Autoreactive CD4+ T cells are involved in the pathogenesis of Sjögren's syndrome (SS). The aim of the present study was to clarify the dominant T cell epitopes of M3 muscarinic acetylcholine receptor (M3R) and to establish a new antigen-specific therapy for SS using an experimental mouse model. Production of cytokines from M3R-reactive CD4+ T cells, after culture with various M3R peptides, was analyzed by enzyme-linked immunosorbent assay. Adoptive cell transfer was performed using splenocytes from M3R(-/-) mice that were immunized with M3R peptides or phosphate buffered saline plus H37Ra as a control.

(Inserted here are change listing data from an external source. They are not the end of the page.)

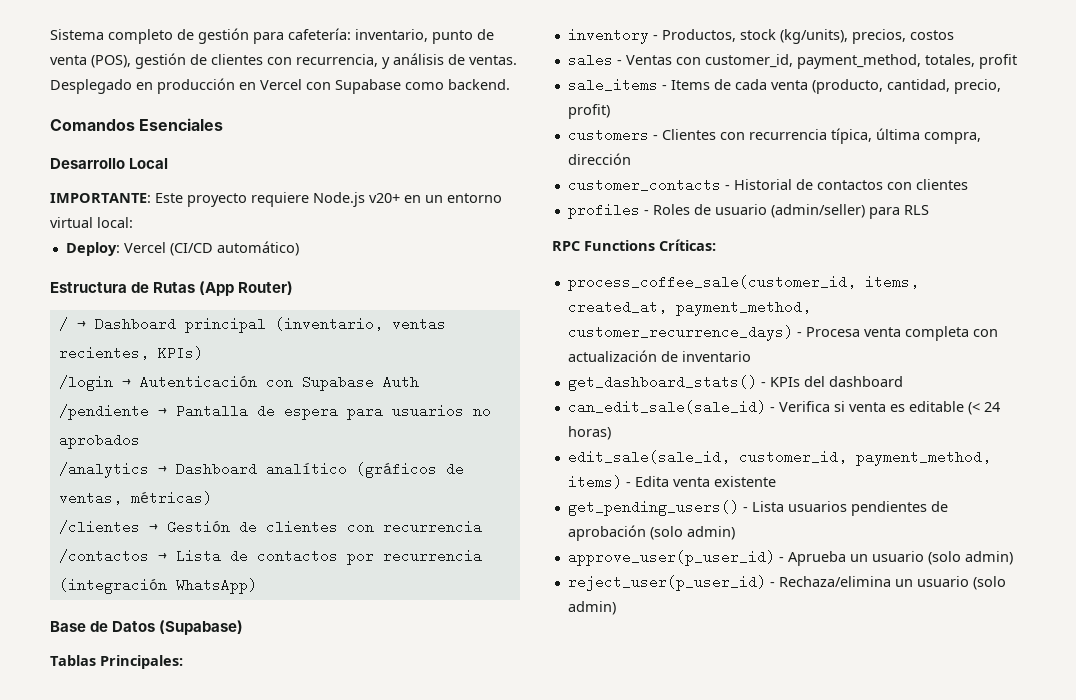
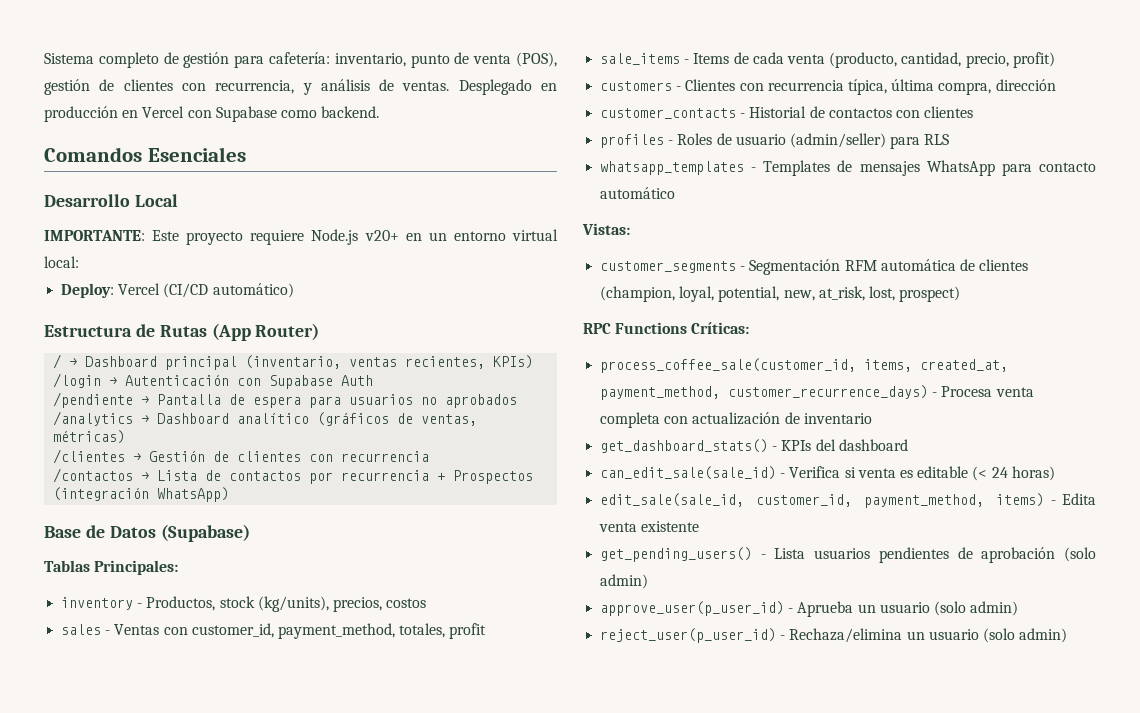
- /contactos → Lista de contactos por recurrencia (integración WhatsApp)
+ /contactos → Lista de contactos por recurrencia + Prospectos (integración WhatsApp)
+ whatsapp_templates - Templates de mensajes WhatsApp para contacto automático
+ Vistas:
+ customer_segments - Segmentación RFM automática de clientes (champion, loyal, potential, new, at_risk, lost, prospect)

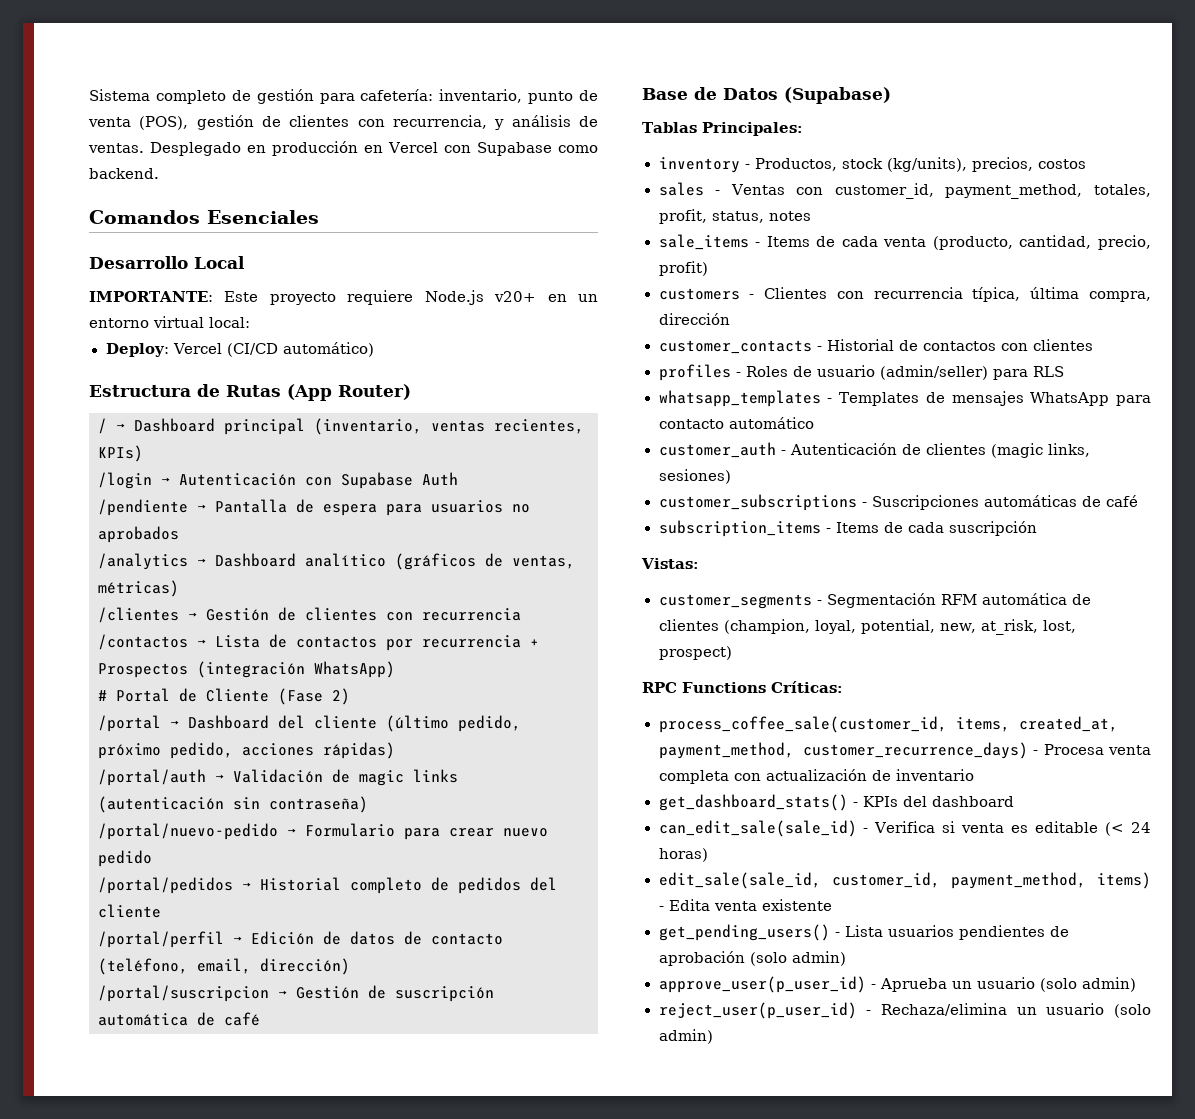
+ # Portal de Cliente (Fase 2)
+ /portal → Dashboard del cliente (último pedido, próximo pedido, acciones rápidas)
+ /portal/auth → Validación de magic links (autenticación sin contraseña)
+ /portal/nuevo-pedido → Formulario para crear nuevo pedido
+ /portal/pedidos → Historial completo de pedidos del cliente
+ /portal/perfil → Edición de datos de contacto (teléfono, email, dirección)
+ /portal/suscripcion → Gestión de suscripción automática de café
- sales - Ventas con customer_id, payment_method, totales, profit
+ sales - Ventas con customer_id, payment_method, totales, profit, status, notes
+ customer_auth - Autenticación de clientes (magic links, sesiones)
+ customer_subscriptions - Suscripciones automáticas de café
+ subscription_items - Items de cada suscripción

Rag1(-/-) mice were inoculated with the splenocytes and examined for the development of sialadenitis. Altered peptide ligands (APLs) of the T cell epitopes, with substitutions in amino acid residues at T cell receptor contact sites, were synthesized, and the ability of the APLs to suppress sialadenitis was evaluated. The mechanisms underlying such effects were assessed. CD4+ M3R-reactive T cells produced interleukin-17 (IL-17) and interferon-γ (IFNγ) in response to the N-terminal 1 (N1) and 1st extracellular loop peptides of M3R, and Rag1(-/-) mice that received N1- and/or 1st peptide-immunized splenocytes developed sialadenitis. Among the designed APLs, N1-APL7 (N→S at amino acid 15) significantly suppressed IFNγ production in vitro, and also suppressed sialadenitis in vivo. Levels of early growth response 2 in CD4+ T cells from the cervical lymph nodes of N1-APL7-treated mice were significantly higher than those of control mice, and cell proliferation was reversed by administration of exogenous IL-2. Levels of the anergy-related molecules itchy homolog E3 ubiquitin-protein ligase, Casitas B-lineage lymphoma b, gene related to anergy in lymphocytes, and Deltex-1 were significantly higher in CD4+ T cells cultured with N1-APL7. The major T cell epitopes were from the N1 and 1st peptide regions. Moreover, N1-APL7, selected as the antagonistic APL in vitro, also suppressed sialadenitis through the induction of anergy. This is a potentially useful strategy for regulating pathogenic T cell infiltration in SS.